Estaba amueblada con mesas cuadradas que podían albergar hasta cuatro personas como máximo y con sillas acolchadas y cómodas. Los camareros se movían entre las mesas, trayendo platos y bebidas de la cocina.
Había una barra en la pared este con varios taburetes y estaba reservada para los bebedores empedernidos.
Pieles de animales y representaciones de dragones decoraban las paredes. Una ley no escrita del Imperio establecía que todas las reproducciones de dragones debían representar una sola escama o el cuerpo completo.
Montar una cabeza de dragón en una pared, aunque fuera falsa, era suficiente para que el responsable fuera linchado por una turba enfurecida.
—Entonces, ¿qué hacemos exactamente aquí? —preguntó Bytra después de que un lindo camarero le entregara su guiso y una pinta de cerveza roja junto con un guiño—. Quiero decir, podemos matar a algunos jefes de la mafia, pero eso sólo crearía un vacío de poder y guerras territoriales.
—Claro, crearía una oportunidad para vaciar sus bóvedas y salir impunes, pero un gran tesoro sólo sirve para alguien que quiere establecerse, mientras que nosotros necesitamos un flujo constante de dinero.
—A veces me pregunto cómo has sobrevivido tanto tiempo —suspiró Zoreth—. Por supuesto que no estamos aquí para jugar a ser verdugos. La gente no se somete a ti sólo porque les mires fijamente y nosotros no podemos quedarnos en Palaron para manejar el negocio.
—El Maestro ya hizo contacto con los lugareños y organizó una parley para nosotros. Como dije antes, estamos aquí para facilitar una adquisición hostil.
—¿A qué te refieres? —Bytra estaba confundida. Hizo señas a una mesera para que su compañero también fuera atendido.

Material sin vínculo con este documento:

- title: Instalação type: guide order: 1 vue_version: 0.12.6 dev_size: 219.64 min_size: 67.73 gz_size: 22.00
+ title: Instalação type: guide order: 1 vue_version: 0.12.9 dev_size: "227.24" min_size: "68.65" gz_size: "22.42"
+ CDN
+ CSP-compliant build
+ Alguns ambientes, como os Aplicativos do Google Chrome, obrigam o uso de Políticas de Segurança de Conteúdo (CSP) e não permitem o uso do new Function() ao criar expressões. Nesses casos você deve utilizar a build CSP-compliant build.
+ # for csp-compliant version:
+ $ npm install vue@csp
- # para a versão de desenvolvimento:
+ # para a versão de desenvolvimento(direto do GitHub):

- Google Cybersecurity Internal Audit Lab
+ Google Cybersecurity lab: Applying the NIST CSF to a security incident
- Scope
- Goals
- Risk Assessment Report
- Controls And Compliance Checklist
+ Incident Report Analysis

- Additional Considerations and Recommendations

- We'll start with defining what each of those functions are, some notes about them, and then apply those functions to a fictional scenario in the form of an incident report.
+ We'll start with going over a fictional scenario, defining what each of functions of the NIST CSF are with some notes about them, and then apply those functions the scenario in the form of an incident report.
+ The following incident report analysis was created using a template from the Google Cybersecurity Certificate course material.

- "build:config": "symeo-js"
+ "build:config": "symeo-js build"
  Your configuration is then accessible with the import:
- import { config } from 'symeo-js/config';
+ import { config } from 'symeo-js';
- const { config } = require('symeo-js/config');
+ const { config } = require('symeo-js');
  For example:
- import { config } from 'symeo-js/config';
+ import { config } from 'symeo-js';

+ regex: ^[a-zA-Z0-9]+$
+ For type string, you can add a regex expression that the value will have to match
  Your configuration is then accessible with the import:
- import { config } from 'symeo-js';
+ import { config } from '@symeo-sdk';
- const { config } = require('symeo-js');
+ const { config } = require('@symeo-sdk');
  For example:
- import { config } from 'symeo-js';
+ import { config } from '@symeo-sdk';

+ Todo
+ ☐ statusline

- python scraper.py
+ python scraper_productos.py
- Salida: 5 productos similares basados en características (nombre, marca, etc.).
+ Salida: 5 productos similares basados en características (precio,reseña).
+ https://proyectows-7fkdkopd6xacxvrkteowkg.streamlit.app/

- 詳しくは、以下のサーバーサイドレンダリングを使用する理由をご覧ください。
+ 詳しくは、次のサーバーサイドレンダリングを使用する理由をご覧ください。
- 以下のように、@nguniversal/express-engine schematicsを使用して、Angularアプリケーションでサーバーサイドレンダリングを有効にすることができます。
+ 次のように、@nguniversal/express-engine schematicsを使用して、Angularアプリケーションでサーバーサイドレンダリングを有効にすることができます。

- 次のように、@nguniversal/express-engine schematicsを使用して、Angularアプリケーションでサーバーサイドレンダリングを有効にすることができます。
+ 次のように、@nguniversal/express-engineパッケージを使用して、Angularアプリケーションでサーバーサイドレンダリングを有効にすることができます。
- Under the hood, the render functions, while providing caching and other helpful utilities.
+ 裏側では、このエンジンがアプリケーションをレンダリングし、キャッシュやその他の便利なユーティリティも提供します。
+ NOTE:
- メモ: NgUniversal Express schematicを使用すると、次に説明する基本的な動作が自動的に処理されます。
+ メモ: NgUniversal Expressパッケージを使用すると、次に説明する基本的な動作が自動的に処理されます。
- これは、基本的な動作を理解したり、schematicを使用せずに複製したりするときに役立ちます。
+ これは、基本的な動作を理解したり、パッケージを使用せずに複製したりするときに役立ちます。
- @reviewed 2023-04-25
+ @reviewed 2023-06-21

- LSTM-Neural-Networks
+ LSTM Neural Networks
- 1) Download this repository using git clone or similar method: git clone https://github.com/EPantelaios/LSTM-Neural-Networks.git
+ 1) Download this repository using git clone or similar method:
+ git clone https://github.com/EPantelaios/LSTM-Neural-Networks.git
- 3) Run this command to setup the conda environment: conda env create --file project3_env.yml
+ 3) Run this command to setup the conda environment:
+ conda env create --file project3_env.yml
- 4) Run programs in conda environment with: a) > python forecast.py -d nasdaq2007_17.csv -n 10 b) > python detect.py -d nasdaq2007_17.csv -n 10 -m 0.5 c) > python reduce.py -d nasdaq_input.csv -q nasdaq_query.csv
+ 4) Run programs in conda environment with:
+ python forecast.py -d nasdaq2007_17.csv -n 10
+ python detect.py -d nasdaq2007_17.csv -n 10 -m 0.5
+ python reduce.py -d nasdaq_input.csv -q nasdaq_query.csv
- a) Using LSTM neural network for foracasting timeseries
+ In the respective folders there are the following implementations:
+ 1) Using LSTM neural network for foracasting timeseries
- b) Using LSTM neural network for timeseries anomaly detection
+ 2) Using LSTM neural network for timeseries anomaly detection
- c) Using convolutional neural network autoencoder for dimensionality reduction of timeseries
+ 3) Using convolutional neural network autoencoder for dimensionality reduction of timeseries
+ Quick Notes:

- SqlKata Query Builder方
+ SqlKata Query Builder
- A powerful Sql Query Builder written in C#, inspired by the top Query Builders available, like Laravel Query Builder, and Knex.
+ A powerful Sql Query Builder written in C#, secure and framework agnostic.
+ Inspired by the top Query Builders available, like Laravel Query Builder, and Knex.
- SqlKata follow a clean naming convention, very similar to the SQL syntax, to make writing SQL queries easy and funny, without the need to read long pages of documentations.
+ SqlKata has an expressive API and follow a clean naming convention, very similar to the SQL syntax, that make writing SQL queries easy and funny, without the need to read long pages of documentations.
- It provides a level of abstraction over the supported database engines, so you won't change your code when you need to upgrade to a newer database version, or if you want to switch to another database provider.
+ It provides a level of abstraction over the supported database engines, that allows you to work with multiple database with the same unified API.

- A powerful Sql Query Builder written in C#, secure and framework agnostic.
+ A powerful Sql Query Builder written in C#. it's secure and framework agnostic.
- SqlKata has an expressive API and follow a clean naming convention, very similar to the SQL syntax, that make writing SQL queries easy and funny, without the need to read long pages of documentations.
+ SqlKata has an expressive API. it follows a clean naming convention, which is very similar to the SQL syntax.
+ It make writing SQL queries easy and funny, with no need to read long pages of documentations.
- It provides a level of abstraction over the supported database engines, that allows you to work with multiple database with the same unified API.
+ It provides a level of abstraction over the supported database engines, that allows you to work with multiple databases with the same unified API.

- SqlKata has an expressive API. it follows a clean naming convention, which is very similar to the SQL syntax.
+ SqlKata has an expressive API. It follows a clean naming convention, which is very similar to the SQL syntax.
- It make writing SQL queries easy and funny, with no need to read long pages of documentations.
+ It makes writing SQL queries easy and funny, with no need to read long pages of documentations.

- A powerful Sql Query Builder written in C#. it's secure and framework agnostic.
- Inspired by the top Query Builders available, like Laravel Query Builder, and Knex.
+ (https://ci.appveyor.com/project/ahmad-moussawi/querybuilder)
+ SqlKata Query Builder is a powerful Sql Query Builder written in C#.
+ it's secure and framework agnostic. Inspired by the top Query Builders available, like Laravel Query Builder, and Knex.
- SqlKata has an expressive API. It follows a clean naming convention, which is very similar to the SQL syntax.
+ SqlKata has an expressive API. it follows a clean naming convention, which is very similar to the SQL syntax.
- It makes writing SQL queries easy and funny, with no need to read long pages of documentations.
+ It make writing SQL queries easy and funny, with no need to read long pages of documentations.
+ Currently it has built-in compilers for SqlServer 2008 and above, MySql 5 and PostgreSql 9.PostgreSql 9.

—Los mercados negros y las rutas ilegales requieren de magos poderosos para establecerse, de lo contrario es imposible evitar las medidas de seguridad del Imperio. Esto no es el Reino del Grifo, los nobles no existen y ningún título es hereditario —dijo Zoreth—.
—En el Imperio, los magos son tan altamente considerados que el crimen paga mucho menos que ser un funcionario público, por lo que sobornar a uno es casi imposible. Por no mencionar que el castigo por traición es más allá de lo indecible.
—Por lo tanto, como no hay magos renegados, el inframundo de Palaron dependía de las Cortes de los No-Muertos. Sin embargo, después de la invasión de Jiera y el levantamiento de Veeza, el Imperio está peinando a fondo sus territorios en busca de no-muertos e incluso los criminales no confían en ellos.